[EXERCISE INSTRUCTIONS] Output the entries below exactly as written, omitting pictures.
BEGIN DATASET CONTENT
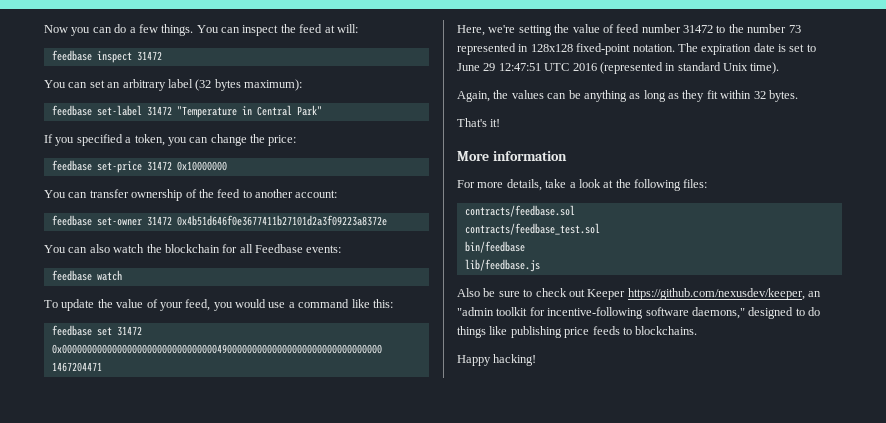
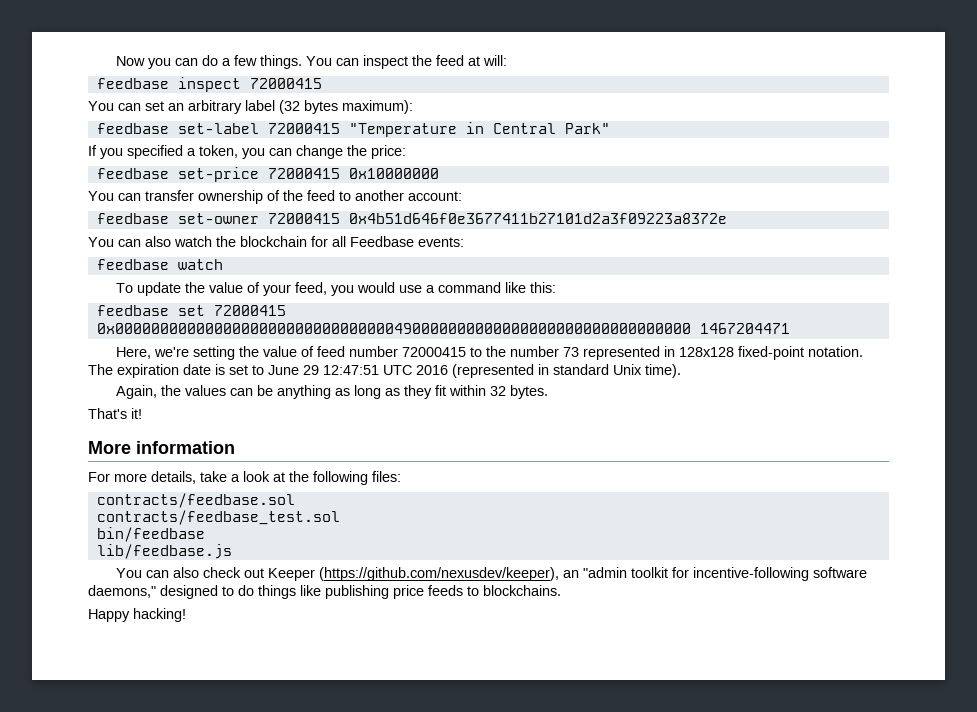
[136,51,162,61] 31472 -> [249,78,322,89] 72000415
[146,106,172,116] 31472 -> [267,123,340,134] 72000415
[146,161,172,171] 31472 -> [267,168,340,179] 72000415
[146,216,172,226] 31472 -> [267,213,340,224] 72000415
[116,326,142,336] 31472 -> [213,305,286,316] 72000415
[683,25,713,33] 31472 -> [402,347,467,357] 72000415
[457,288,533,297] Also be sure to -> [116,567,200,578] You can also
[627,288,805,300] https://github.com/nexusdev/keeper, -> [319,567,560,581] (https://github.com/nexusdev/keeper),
END DATASET CONTENT
[TASK OUTPUT]
[136,51,162,61] 31472 -> [249,78,322,89] 72000415
[146,106,172,116] 31472 -> [267,123,340,134] 72000415
[146,161,172,171] 31472 -> [267,168,340,179] 72000415
[146,216,172,226] 31472 -> [267,213,340,224] 72000415
[116,326,142,336] 31472 -> [213,305,286,316] 72000415
[683,25,713,33] 31472 -> [402,347,467,357] 72000415
[457,288,533,297] Also be sure to -> [116,567,200,578] You can also
[627,288,805,300] https://github.com/nexusdev/keeper, -> [319,567,560,581] (https://github.com/nexusdev/keeper),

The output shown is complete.